> **Your goal**:
Scan the records below for the line containing "example | meaning" and the line containing "MEM[$0..] until null". Copy both, plus every line between, exactly.

Start of Materials provided

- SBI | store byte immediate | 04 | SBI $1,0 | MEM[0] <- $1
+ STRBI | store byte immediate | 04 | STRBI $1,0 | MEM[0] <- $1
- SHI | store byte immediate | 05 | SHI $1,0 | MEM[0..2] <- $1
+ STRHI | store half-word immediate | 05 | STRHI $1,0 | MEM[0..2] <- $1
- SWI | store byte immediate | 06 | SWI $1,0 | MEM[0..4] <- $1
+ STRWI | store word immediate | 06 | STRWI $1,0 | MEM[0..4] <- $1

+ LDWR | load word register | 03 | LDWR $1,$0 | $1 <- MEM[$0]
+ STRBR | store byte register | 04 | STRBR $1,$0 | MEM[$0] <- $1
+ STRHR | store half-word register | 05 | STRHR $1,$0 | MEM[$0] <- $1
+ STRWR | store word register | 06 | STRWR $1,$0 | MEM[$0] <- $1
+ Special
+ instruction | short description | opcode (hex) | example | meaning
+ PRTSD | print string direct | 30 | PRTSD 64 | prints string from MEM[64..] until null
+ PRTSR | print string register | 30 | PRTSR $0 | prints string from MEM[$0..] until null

End of Materials provided
Start of Materials provided

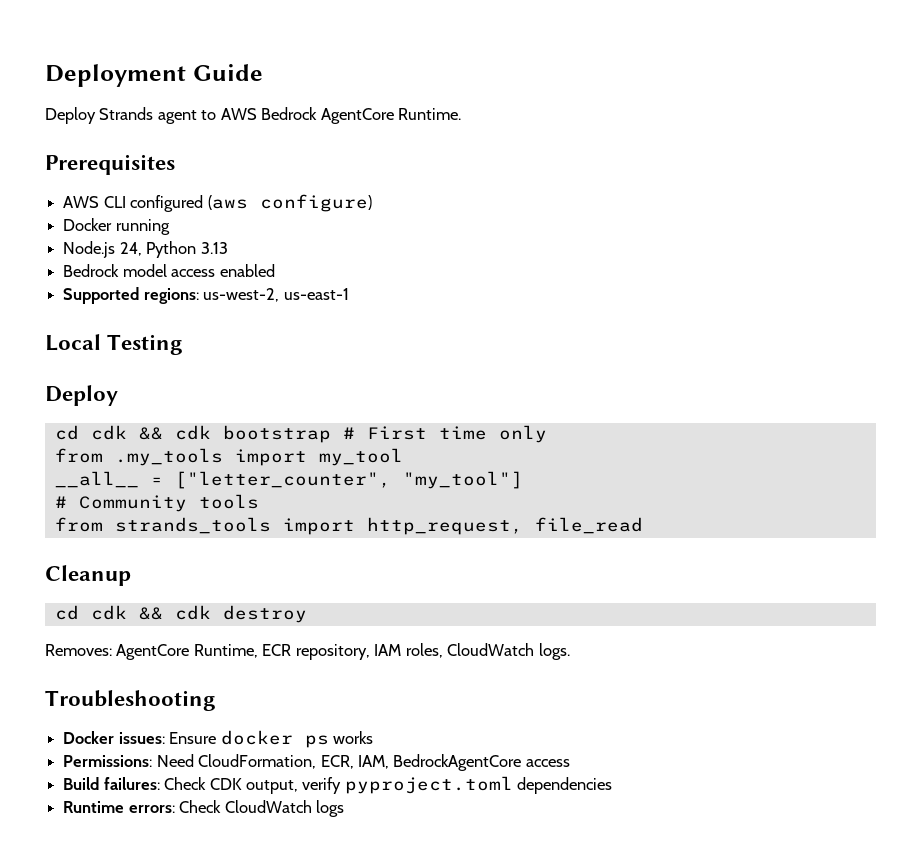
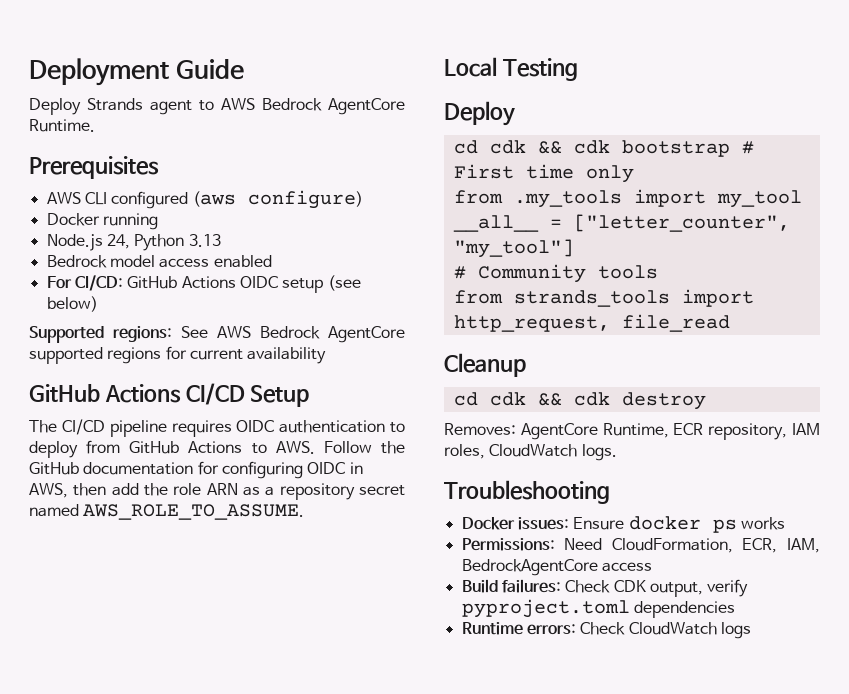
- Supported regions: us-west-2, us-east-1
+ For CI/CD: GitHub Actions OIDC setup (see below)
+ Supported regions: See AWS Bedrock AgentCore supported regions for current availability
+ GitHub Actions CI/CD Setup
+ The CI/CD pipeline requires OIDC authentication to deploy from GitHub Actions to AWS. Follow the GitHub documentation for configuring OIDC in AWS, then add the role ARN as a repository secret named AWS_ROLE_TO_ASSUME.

End of Materials provided
Start of Materials provided

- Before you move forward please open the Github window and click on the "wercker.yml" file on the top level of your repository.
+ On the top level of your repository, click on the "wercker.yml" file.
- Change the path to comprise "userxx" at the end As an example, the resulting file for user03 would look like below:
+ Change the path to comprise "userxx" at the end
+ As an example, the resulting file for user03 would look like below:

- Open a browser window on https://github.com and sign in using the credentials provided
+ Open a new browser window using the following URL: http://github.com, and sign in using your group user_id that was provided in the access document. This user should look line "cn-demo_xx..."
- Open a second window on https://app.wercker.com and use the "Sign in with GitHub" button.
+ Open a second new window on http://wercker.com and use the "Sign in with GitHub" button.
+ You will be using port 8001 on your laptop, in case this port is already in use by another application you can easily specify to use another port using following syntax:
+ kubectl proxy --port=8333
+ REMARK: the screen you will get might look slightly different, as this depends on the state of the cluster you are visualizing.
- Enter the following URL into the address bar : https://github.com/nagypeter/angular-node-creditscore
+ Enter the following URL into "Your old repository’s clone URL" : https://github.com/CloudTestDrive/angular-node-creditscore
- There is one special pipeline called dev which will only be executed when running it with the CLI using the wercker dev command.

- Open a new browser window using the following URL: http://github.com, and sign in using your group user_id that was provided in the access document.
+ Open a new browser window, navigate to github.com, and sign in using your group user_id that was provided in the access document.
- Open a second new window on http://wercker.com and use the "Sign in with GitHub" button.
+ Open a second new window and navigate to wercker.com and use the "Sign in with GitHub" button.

End of Materials provided

> **Solved problem**:
+ instruction | short description | opcode (hex) | example | meaning
+ PRTSD | print string direct | 30 | PRTSD 64 | prints string from MEM[64..] until null
+ PRTSR | print string register | 30 | PRTSR $0 | prints string from MEM[$0..] until null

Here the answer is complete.